Leniwie otworzyłam oczy. W pokoju było bardzo jasno. Nastał nowy, ciepły dzień. Odwróciłam się w drugą stronę zaniepokojona brakiem chrapania mojego męża. Zamiast niego na poduszce była biała róża i mały liścik.
»Miłego dnia :)«
Od razu rozpoznałam pismo Michaela.
Wstałam biorąc różę w dłonie. Założyłam czerwony szlafrok i rozejrzałam się po pokoju. Ciemne, drewniane panele, białe ściany nadawały temu pomieszczeniu nieco nowoczesny wygląd. Wtopiłam stopy w biały, puszysty dywan. Na podłodze było pełno porozrzucanych papierów, których nie miałam siły posprzątać. Chemia dosyć często powodowała że byłam zmęczona, niekiedy już w samochodzie zasypiałam.
Na biurku było pełno porozrzucanych tekstów piosenek, które Michael chciał wydać, lub które pisał tylko dla mnie.
Podeszłam do lusterka wiszącego tuż przy drzwiach. Otworzyłam stojącą pod nim komodę i wyjęłam perukę. Specjalnie kupiłam taką, żeby niczym się nie różniła od moich naturalnych włosów, które wypadły mi już po pierwszej dawce chemii.
Kiedy już poranna toaleta dobiegła końca, usłyszałam dźwięk telefonu.
— Halo?  — odebrałam.
— Pani Jackson?  — poznałam głos mojego lekarza.
— Tak. Coś się stało?
— Nie. Yyy... Znaczy tak! Była pani wczoraj na badaniach prawda?
— Tak — usiadłam na łóżku.
— Może pani przyjechać do szpitala?
— Stało się coś?  Mam złe wyniki?
— Nie. Wręcz przeciwnie. Jakby to powiedzieć... Jest pani  zdrowa.
Chwila ciszy.
— Halo?
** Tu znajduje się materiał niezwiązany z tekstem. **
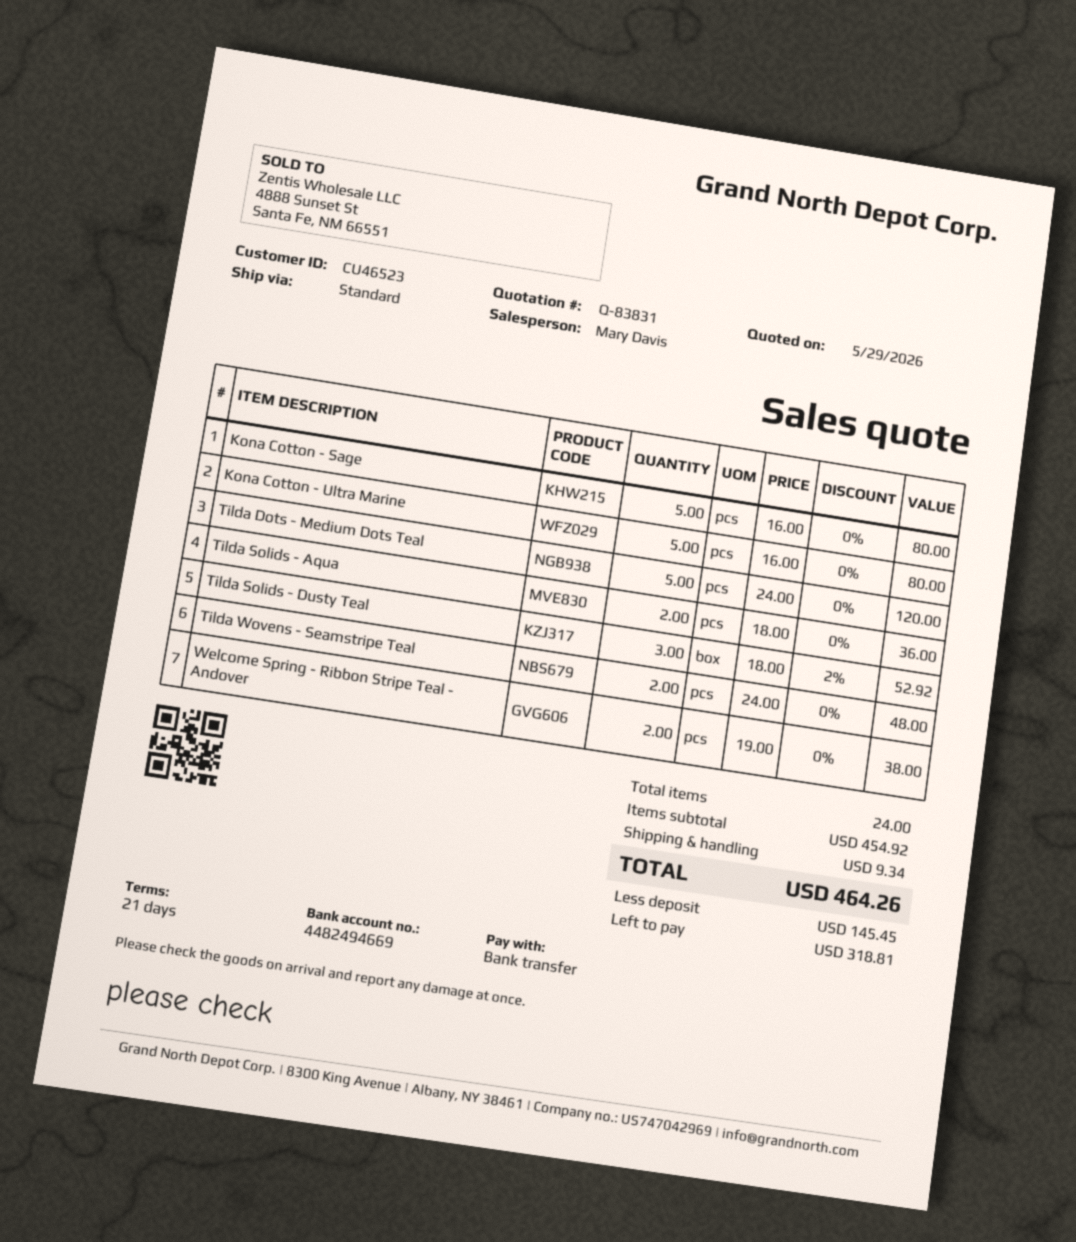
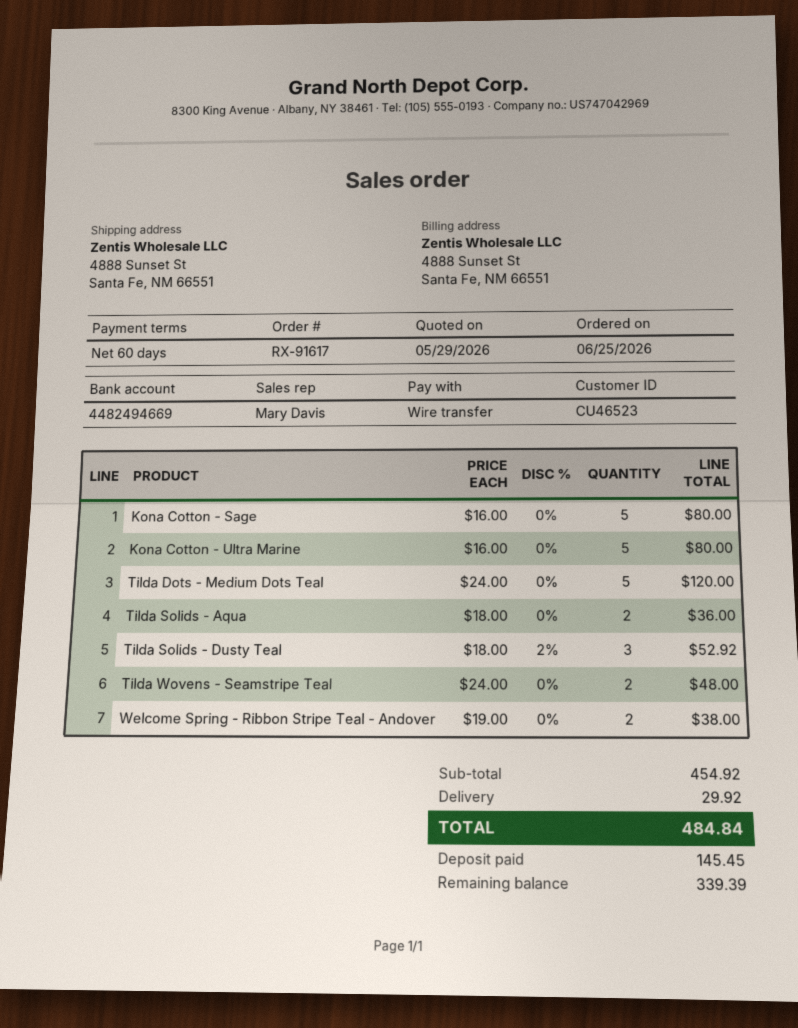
payment terms: 21 days -> 60 days
shipping: 9.34 -> 29.92
total: 464.26 -> 484.84
balance: 318.81 -> 339.39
Słyszy mnie pani?
— Tak. — Jestem zdrowa. Nie umrę.
— Przyjedzie pani do szpitala?
— Tak. Zaraz będę. — mówiłam starając się powstrzymać łzy.
— A więc... Do widzenia.
Rozłączyłam się. Zdrowa. Będę żyć. Mimowolnie zaczęłam płakać. Wreszcie będę mogła wrócić do normalnego życia.

*

— Kochanie.
— Taak?
Siedzieliśmy we dwójkę na trawie w okolicach domu.
Ja byłam ubrana w ciemnozieloną sukienkę z dekoltem w literę v,  a mój mąż miał na sobie czerwoną koszulę i czarne spodnie.
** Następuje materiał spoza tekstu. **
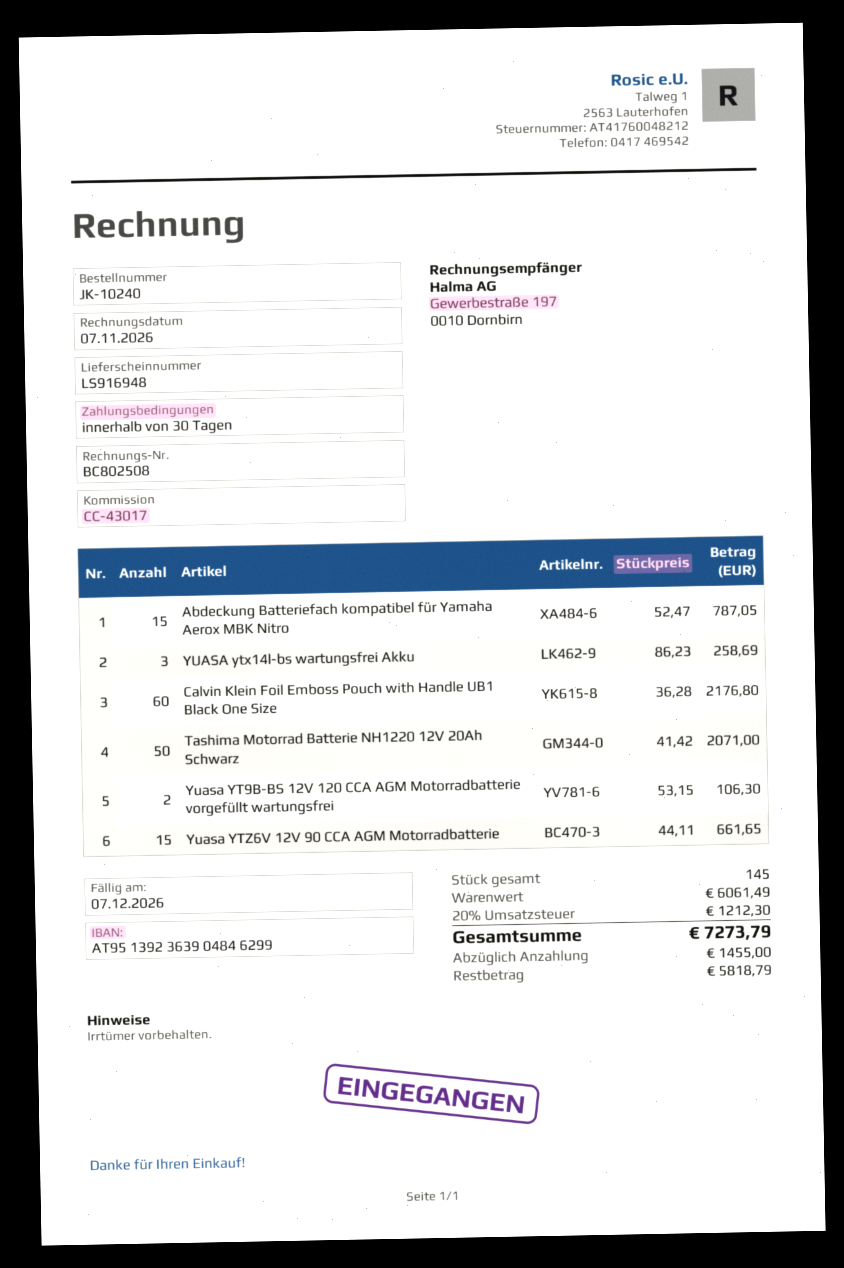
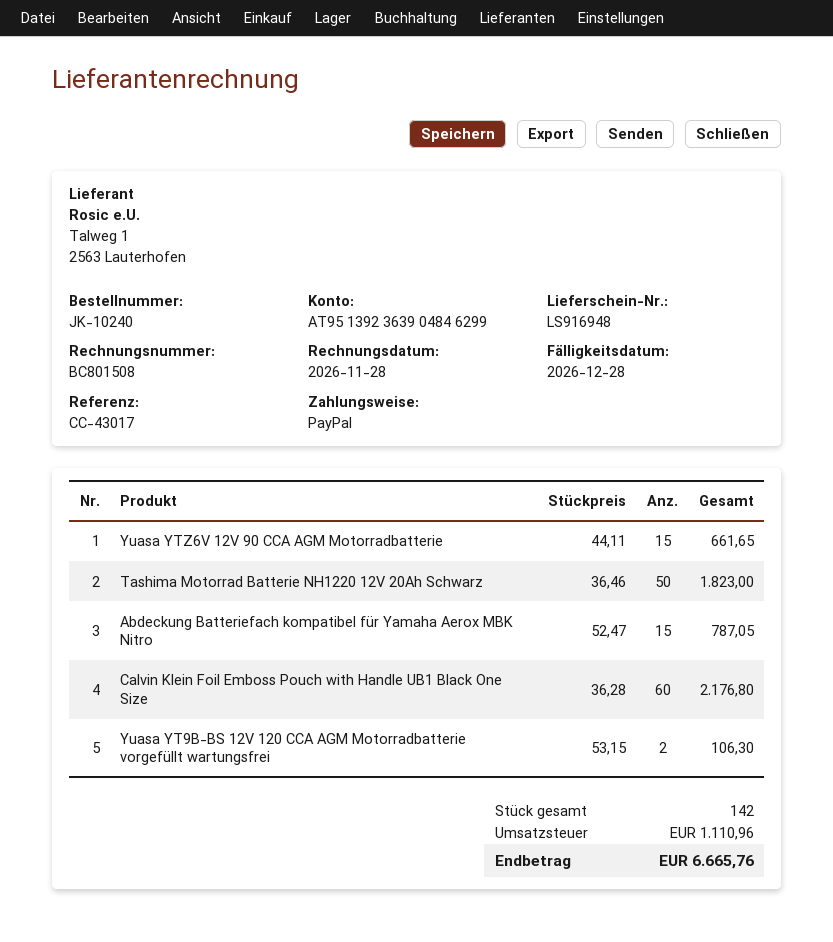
invoice number: BC802508 -> BC801508
invoice date: 2026-11-07 -> 2026-11-28
due date: 2026-12-07 -> 2026-12-28
YUASA ytx14l-bs wartungsfrei Akku: 3 x 86.23 = 258.69 -> none
Tashima Motorrad Batterie NH1220 12V 20Ah Schwarz: 50 x 41.42 = 2071.00 -> 50 x 36.46 = 1823.00
total quantity: 145 -> 142
tax: 1212.30 -> 1110.96
total: 7273.79 -> 6665.76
Michael przyniósł koc, świeczki i koszyk z jedzeniem. Zbliżał się już wieczór. Było ciepło i przyjemnie. Dzieciaki nocowały u dziadków, więc był spokój.
— Mam coś specjalnie dla ciebie — mówiąc to mężczyzna wyjął z koszyka dwa pudełeczka. — To tak na walentynki.
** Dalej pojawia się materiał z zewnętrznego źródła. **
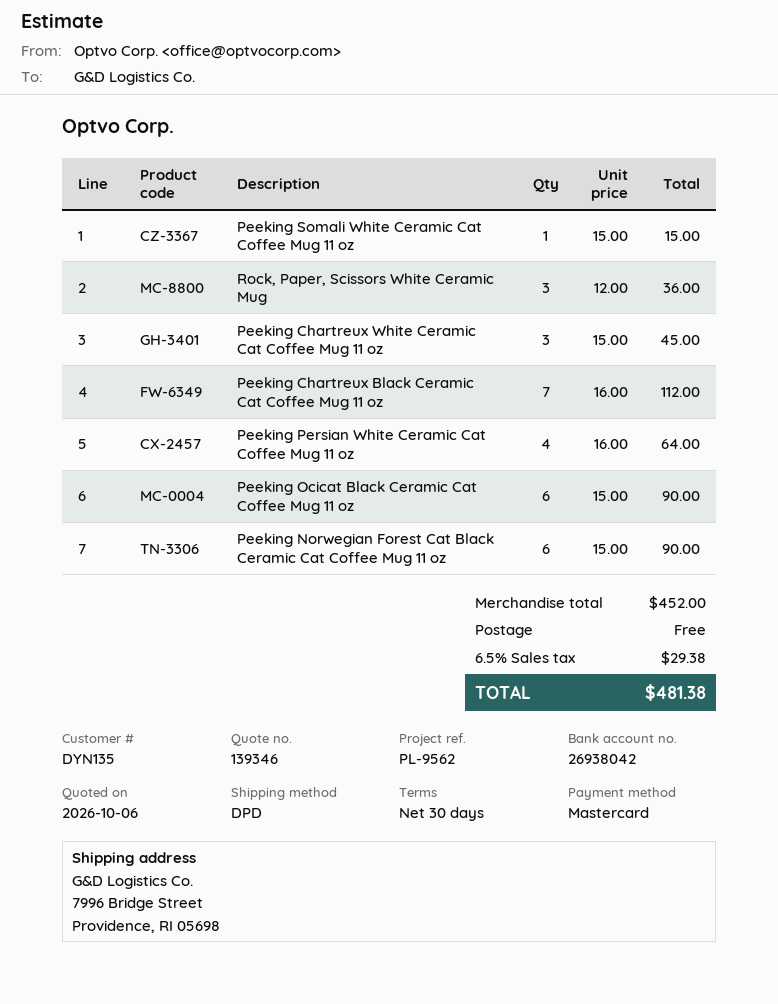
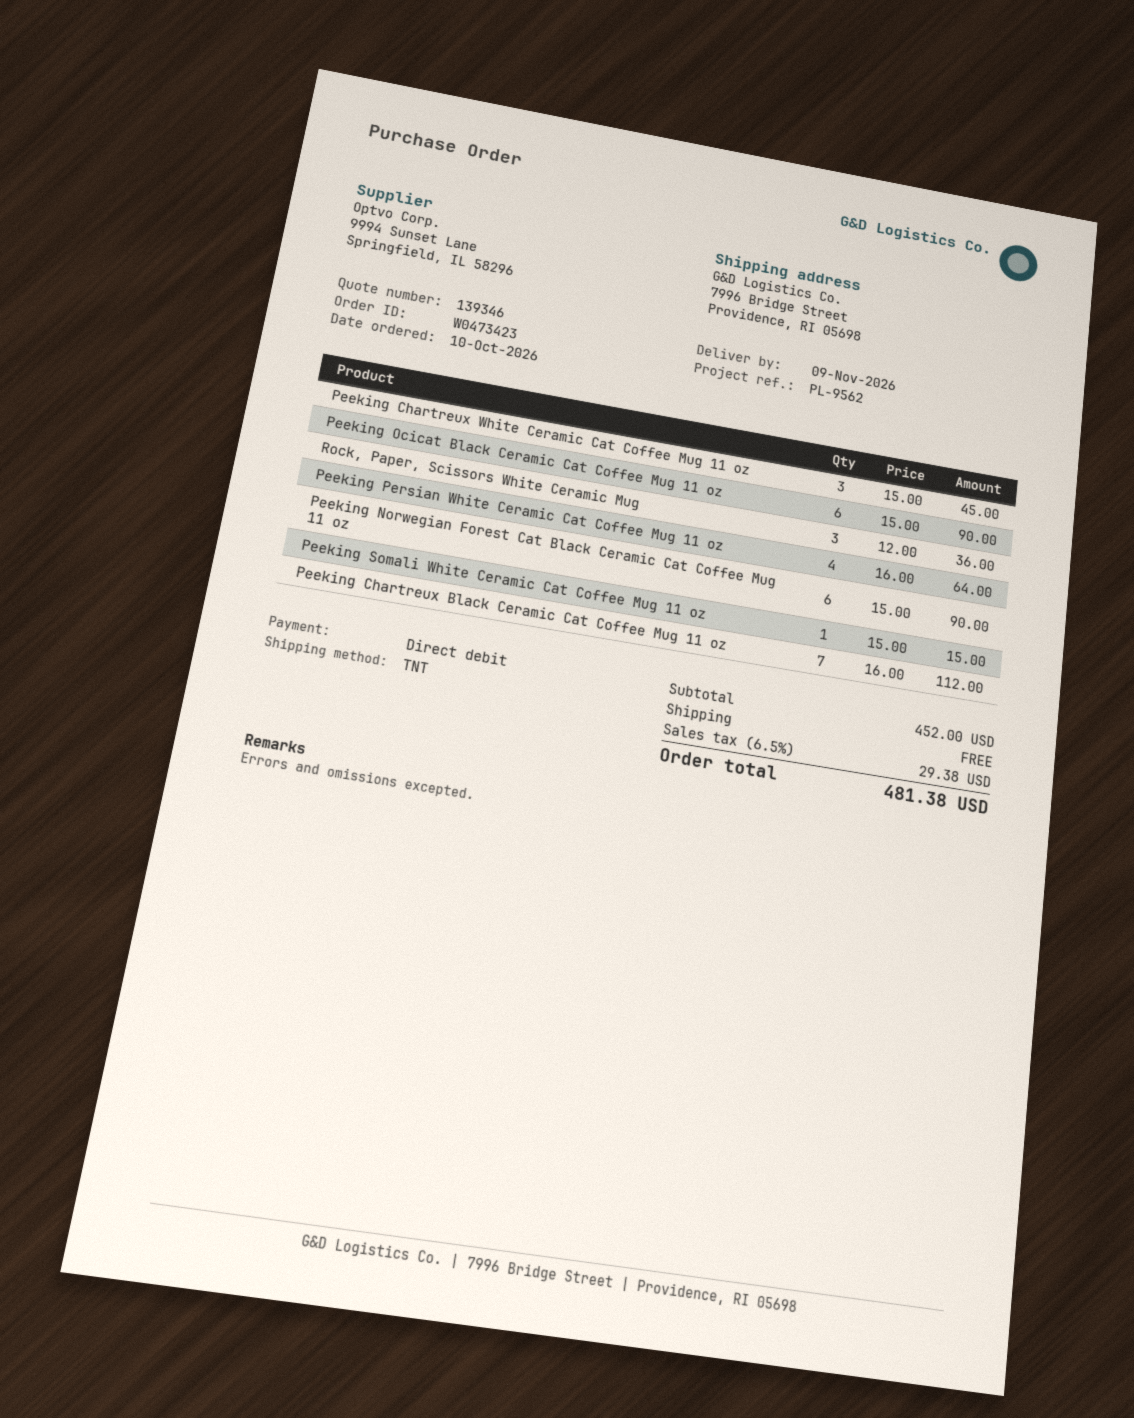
payment method: Mastercard -> direct debit
shipping method: DPD -> TNT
Kiedy otworzyłam duże pudełko, moim oczom ukazał się piękny wisiorek. W drugim zaś pudełeczku był pierścionek.
— Michael ja... Aż brak mi słów.
— Co? Nie podobają ci się?
— Podobają. I to bardzo, ale wiesz. Myślałam, że prezentem jest tylko sam piknik...
— Daj. Założę ci naszyjnik. — Usiadł za mną. Delikatnie dotykając mojej szyi powodował przyjemne dreszcze.
Kiedy zapiął łańcuszek, pocałował mnie w kark. — Tęsknię za tym, wiesz?
— Wiem. — Odwróciłam się w jego stronę, po czym złożyłam na jego ustach pocałunek. — Ja też za tym tęskniłam.
— Tęskniłaś?
— Byłam dzisiaj w szpitalu.
— I? — Jego ręce spoczęły na moich biodrach, a moje dłonie na jego karku.
— Rozmawiałam z lekarzem. Wciąż nie mogę w to wszystko uwierzyć, i on z resztą też nie, ale...jestem zdrowa. Nie wiem jakim cudem się to stało, ale jestem zdrowa.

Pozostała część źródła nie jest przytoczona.